Exercise instructions: Could you please repeat all of the entries exactly as written?

Exercise input:
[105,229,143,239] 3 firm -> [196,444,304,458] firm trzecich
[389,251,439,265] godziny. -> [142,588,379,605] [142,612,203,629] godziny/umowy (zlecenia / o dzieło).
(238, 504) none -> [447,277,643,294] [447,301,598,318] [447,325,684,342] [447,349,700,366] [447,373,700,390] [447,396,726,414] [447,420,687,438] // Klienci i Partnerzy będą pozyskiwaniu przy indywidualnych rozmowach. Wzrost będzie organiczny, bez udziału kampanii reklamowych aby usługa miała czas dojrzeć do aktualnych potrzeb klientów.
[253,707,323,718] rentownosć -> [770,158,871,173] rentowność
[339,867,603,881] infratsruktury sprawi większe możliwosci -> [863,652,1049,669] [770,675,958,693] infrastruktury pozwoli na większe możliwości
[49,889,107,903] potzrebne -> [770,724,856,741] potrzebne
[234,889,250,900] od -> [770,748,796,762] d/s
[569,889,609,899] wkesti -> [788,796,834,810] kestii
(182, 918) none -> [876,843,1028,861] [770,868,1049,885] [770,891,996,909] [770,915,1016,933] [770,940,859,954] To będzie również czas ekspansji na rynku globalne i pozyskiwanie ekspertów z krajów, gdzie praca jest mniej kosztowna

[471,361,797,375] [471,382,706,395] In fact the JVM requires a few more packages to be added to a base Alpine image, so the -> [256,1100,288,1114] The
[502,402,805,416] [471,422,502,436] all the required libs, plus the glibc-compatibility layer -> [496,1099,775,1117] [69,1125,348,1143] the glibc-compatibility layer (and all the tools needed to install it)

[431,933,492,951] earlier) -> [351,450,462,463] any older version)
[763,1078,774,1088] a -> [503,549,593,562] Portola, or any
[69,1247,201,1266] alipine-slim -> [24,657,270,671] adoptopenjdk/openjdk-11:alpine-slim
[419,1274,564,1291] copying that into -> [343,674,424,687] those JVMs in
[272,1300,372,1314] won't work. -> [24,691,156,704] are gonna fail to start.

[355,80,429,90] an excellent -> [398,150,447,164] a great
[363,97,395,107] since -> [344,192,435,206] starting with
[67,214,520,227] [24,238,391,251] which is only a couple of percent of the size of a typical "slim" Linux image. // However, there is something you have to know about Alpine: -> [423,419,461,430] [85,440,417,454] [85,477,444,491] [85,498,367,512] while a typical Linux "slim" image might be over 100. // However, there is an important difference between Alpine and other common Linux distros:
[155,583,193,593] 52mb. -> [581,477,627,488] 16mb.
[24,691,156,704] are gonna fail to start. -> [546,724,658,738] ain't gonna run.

Task answer:
[105,229,143,239] 3 firm -> [196,444,304,458] firm trzecich
[389,251,439,265] godziny. -> [142,588,379,605] [142,612,203,629] godziny/umowy (zlecenia / o dzieło).
(238, 504) none -> [447,277,643,294] [447,301,598,318] [447,325,684,342] [447,349,700,366] [447,373,700,390] [447,396,726,414] [447,420,687,438] // Klienci i Partnerzy będą pozyskiwaniu przy indywidualnych rozmowach. Wzrost będzie organiczny, bez udziału kampanii reklamowych aby usługa miała czas dojrzeć do aktualnych potrzeb klientów.
[253,707,323,718] rentownosć -> [770,158,871,173] rentowność
[339,867,603,881] infratsruktury sprawi większe możliwosci -> [863,652,1049,669] [770,675,958,693] infrastruktury pozwoli na większe możliwości
[49,889,107,903] potzrebne -> [770,724,856,741] potrzebne
[234,889,250,900] od -> [770,748,796,762] d/s
[569,889,609,899] wkesti -> [788,796,834,810] kestii
(182, 918) none -> [876,843,1028,861] [770,868,1049,885] [770,891,996,909] [770,915,1016,933] [770,940,859,954] To będzie również czas ekspansji na rynku globalne i pozyskiwanie ekspertów z krajów, gdzie praca jest mniej kosztowna

[471,361,797,375] [471,382,706,395] In fact the JVM requires a few more packages to be added to a base Alpine image, so the -> [256,1100,288,1114] The
[502,402,805,416] [471,422,502,436] all the required libs, plus the glibc-compatibility layer -> [496,1099,775,1117] [69,1125,348,1143] the glibc-compatibility layer (and all the tools needed to install it)

[431,933,492,951] earlier) -> [351,450,462,463] any older version)
[763,1078,774,1088] a -> [503,549,593,562] Portola, or any
[69,1247,201,1266] alipine-slim -> [24,657,270,671] adoptopenjdk/openjdk-11:alpine-slim
[419,1274,564,1291] copying that into -> [343,674,424,687] those JVMs in
[272,1300,372,1314] won't work. -> [24,691,156,704] are gonna fail to start.

[355,80,429,90] an excellent -> [398,150,447,164] a great
[363,97,395,107] since -> [344,192,435,206] starting with
[67,214,520,227] [24,238,391,251] which is only a couple of percent of the size of a typical "slim" Linux image. // However, there is something you have to know about Alpine: -> [423,419,461,430] [85,440,417,454] [85,477,444,491] [85,498,367,512] while a typical Linux "slim" image might be over 100. // However, there is an important difference between Alpine and other common Linux distros:
[155,583,193,593] 52mb. -> [581,477,627,488] 16mb.
[24,691,156,704] are gonna fail to start. -> [546,724,658,738] ain't gonna run.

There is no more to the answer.